Good video, please, what is your Python version?
It is the Anaconda distribution with Python 3.5. This example should also work with Python 2.7. The signal module is supported in both.
thank you
You're welcome
Thank you so much!
Sorry for being such a stickler, especially since your videos are excellent, but on problem 3, the solution in the site apmonitor.com/pdc/index.php/Main/StateSpaceModel , has the columns in the wrong order compared to this video
I assume what you are doing is assuming that the x vector is X = [x_2; x_1] , instead of [x_1; x_2] that you are assuming in the video.
I love comments like this because they help me fix the inconsistencies on the web-site. Thanks for your careful attention to detail!

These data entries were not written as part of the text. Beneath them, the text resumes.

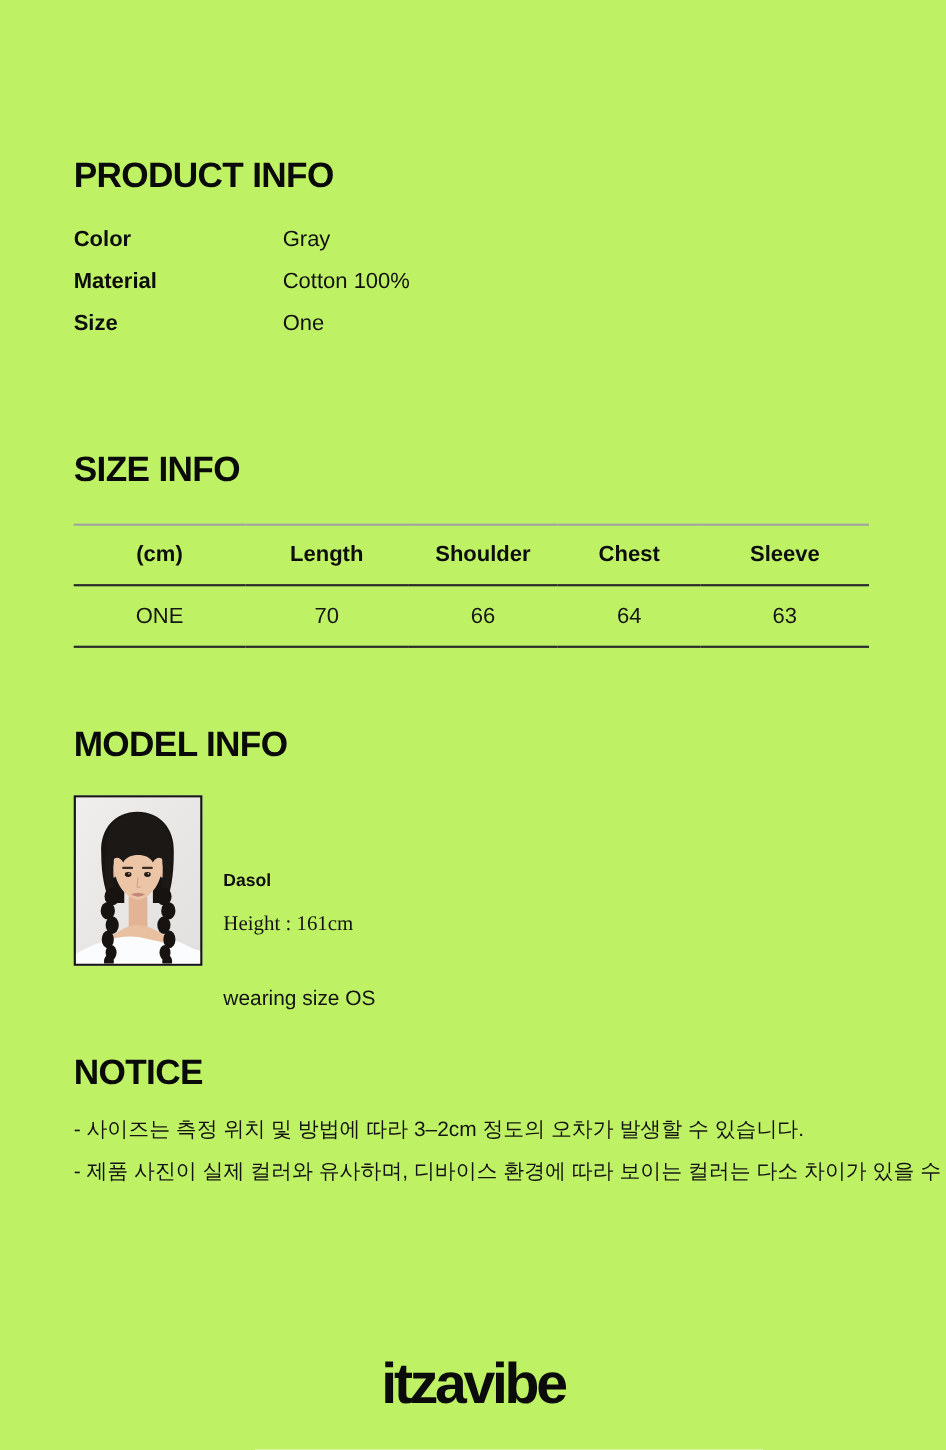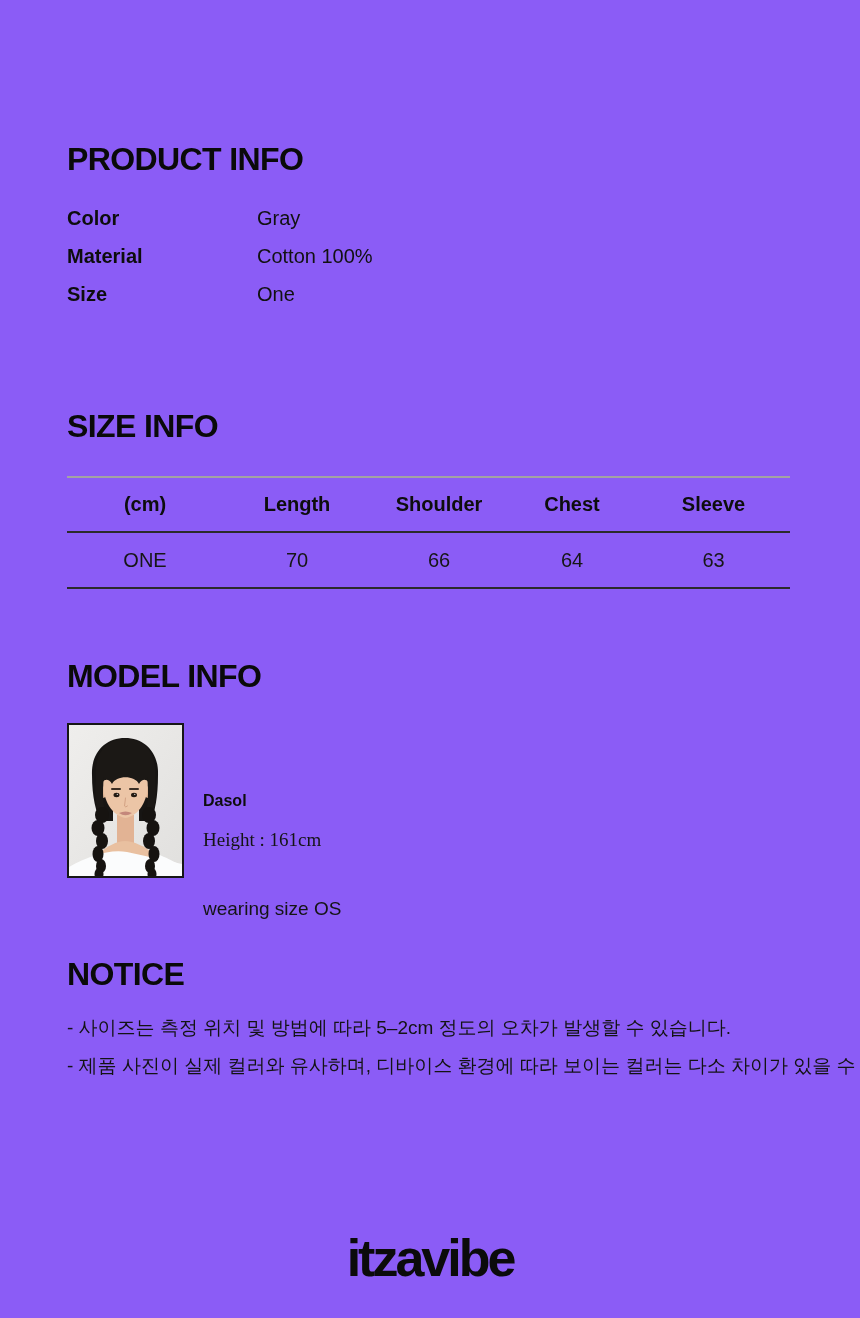"PRODUCT INFO" .page { background: #8b5cf6 -> #bef264 }
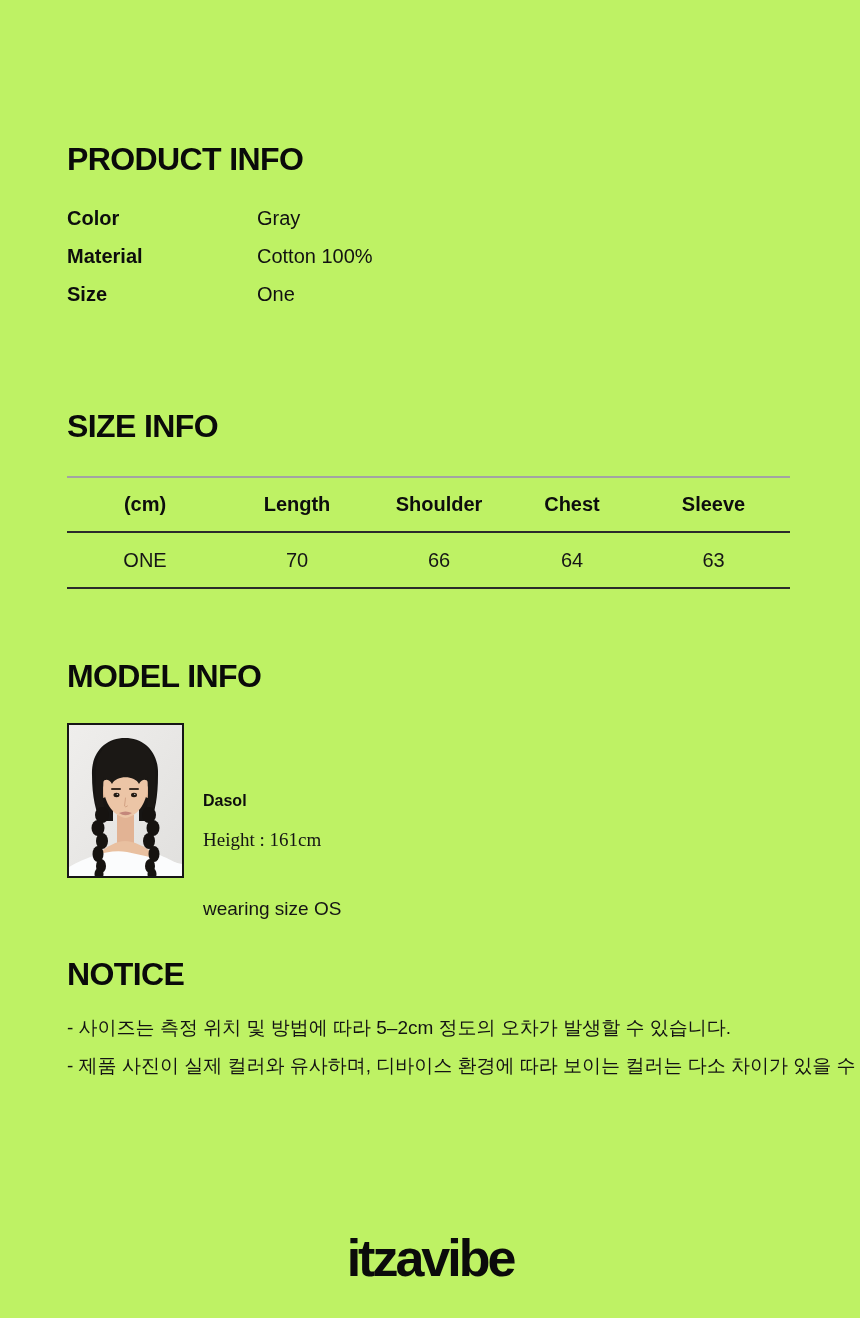"- 사이즈는 측정 위치 및" div.notice-item { text: 5 -> 3 }
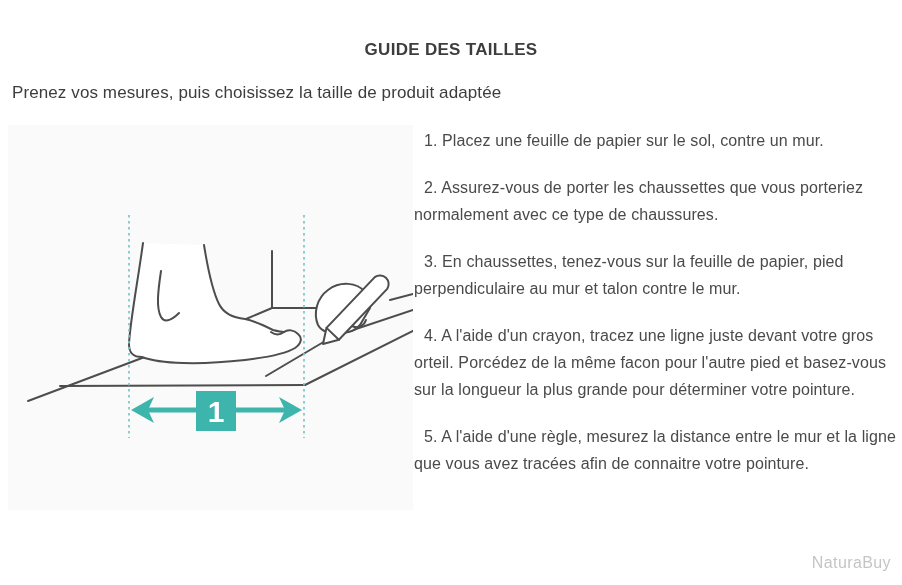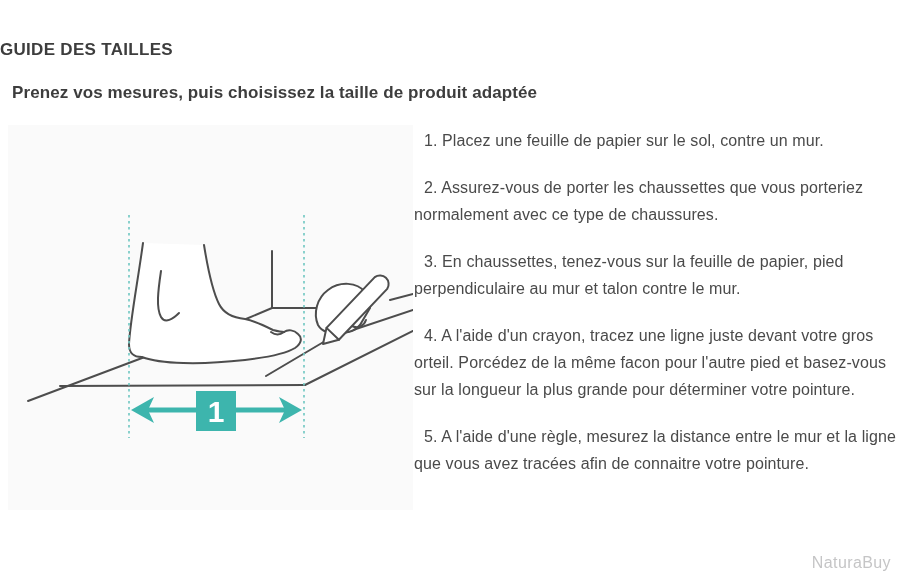"GUIDE DES TAILLES" .page-title { text-align: left -> center }
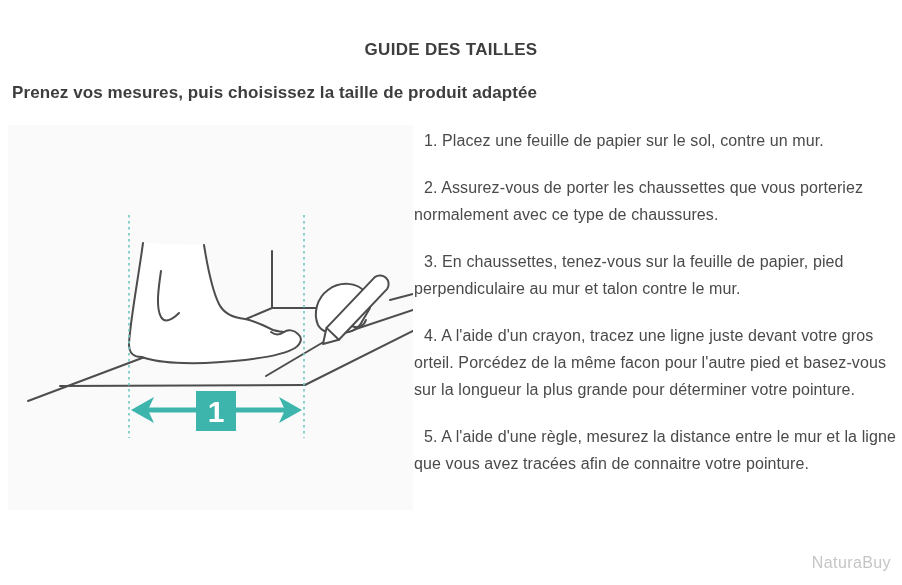"Prenez vos mesures, puis choisissez" .page-subtitle { font-weight: bold -> normal }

I've updated the code online:
# problem 3 (old)
A = [[-0.5,-0.25],[1.0,0.0]]
print(np.linalg.eig(A)[0])
B = [[0.75],[0.0]]
C = [0.0,1.0]
D = [0.0]
sys3 = signal.StateSpace(A,B,C,D)
t = np.linspace(0,30,100)
u = np.zeros(len(t))
u[5:50] = 1.0 # first step input
u[50:] = 2.0 # second step input
t3,y3,x3 = signal.lsim(sys3,u,t)
# problem 3 (new)
A = [[0.0,1.0],[-0.25,-0.5]]
print(np.linalg.eig(A)[0])
B = [[0.0],[0.75]]
C = [1.0,0.0]
D = [0.0]
sys3 = signal.StateSpace(A,B,C,D)
t = np.linspace(0,30,100)
u = np.zeros(len(t))
u[5:50] = 1.0 # first step input
u[50:] = 2.0 # second step input
t3,y3,x3 = signal.lsim(sys3,u,t)
Both give the same answer but the new one is consistent with the video.